(Before-and-after change data)

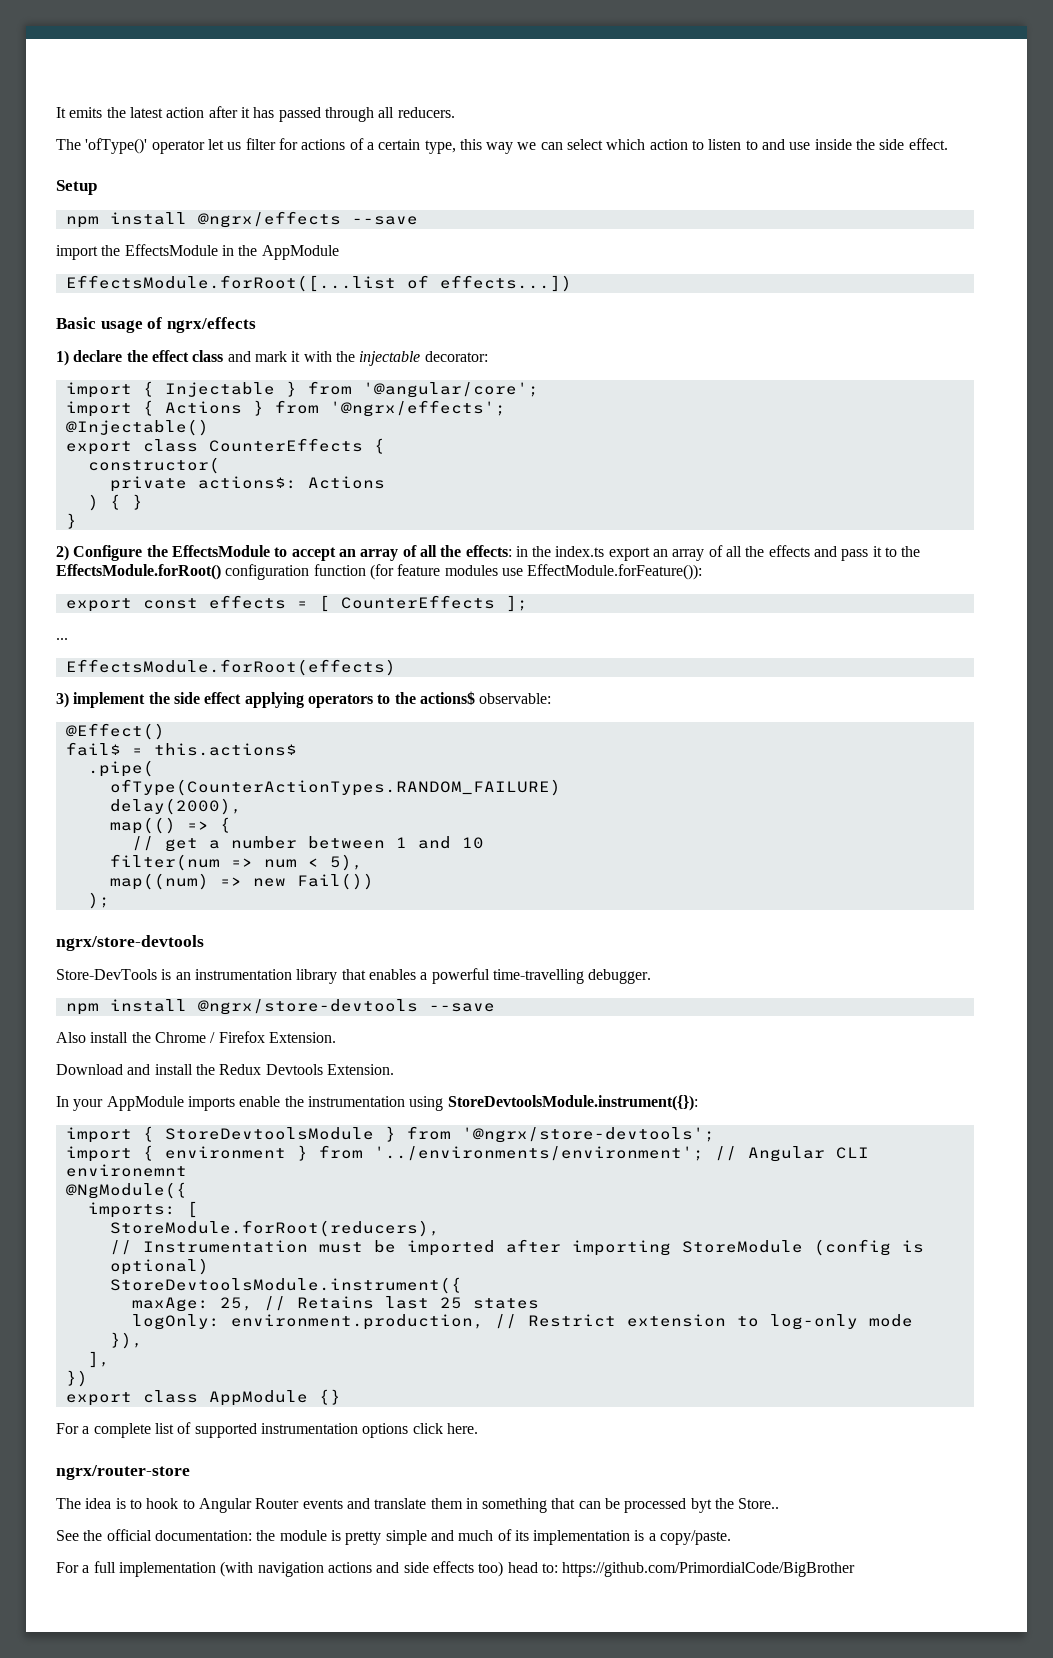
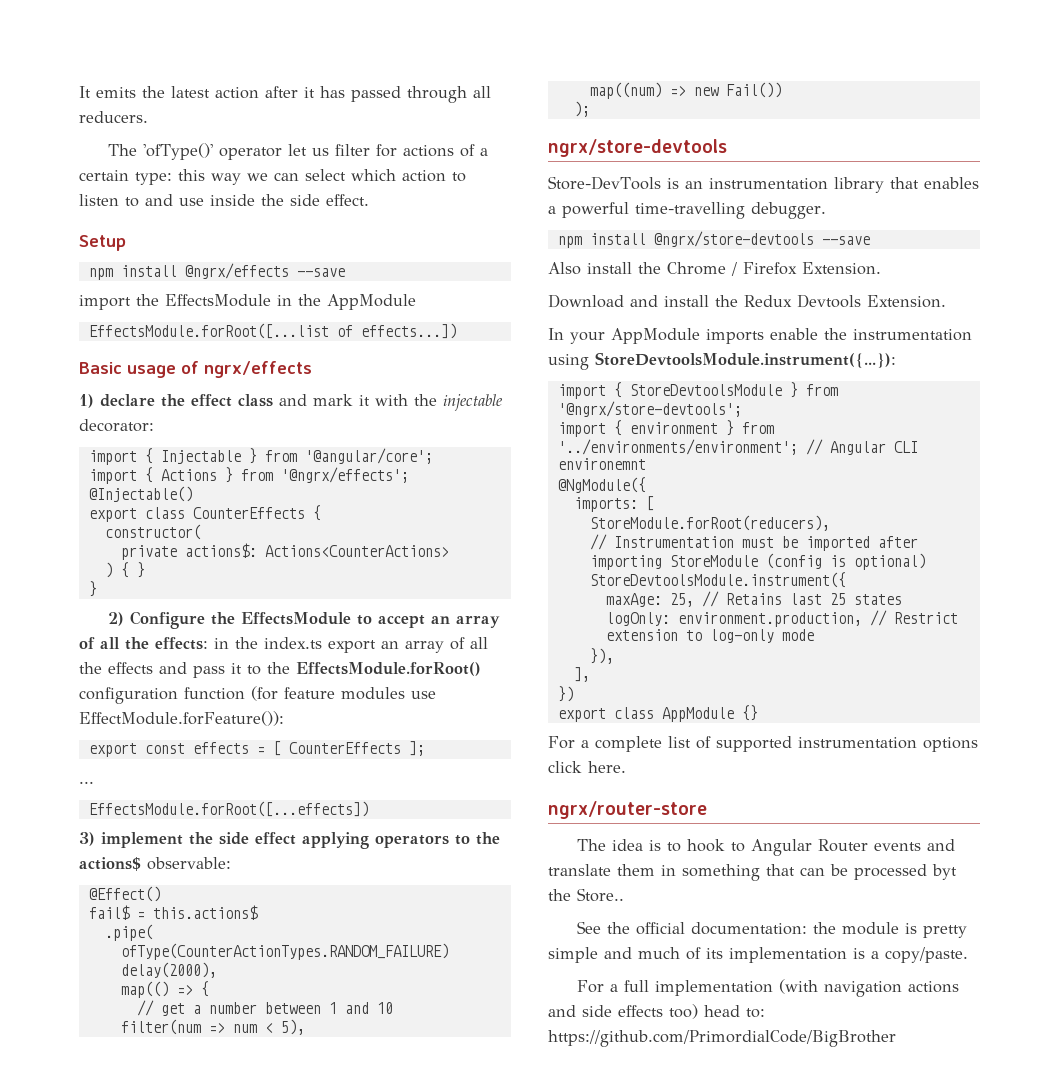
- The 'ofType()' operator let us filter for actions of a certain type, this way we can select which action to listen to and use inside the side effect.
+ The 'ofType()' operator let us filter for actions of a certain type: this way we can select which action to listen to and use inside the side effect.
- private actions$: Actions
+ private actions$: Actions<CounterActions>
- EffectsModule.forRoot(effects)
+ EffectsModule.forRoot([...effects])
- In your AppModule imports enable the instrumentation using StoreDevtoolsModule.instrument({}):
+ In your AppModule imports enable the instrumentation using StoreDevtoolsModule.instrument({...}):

▸ **AIM OF THE TASK**: Nothing but the lines from the one holding "certain type: this" through the last line of the data may be output, and each must match exactly.

▸ **EXPECTED ANSWER**:
+ The 'ofType()' operator let us filter for actions of a certain type: this way we can select which action to listen to and use inside the side effect.
- private actions$: Actions
+ private actions$: Actions<CounterActions>
- EffectsModule.forRoot(effects)
+ EffectsModule.forRoot([...effects])
- In your AppModule imports enable the instrumentation using StoreDevtoolsModule.instrument({}):
+ In your AppModule imports enable the instrumentation using StoreDevtoolsModule.instrument({...}):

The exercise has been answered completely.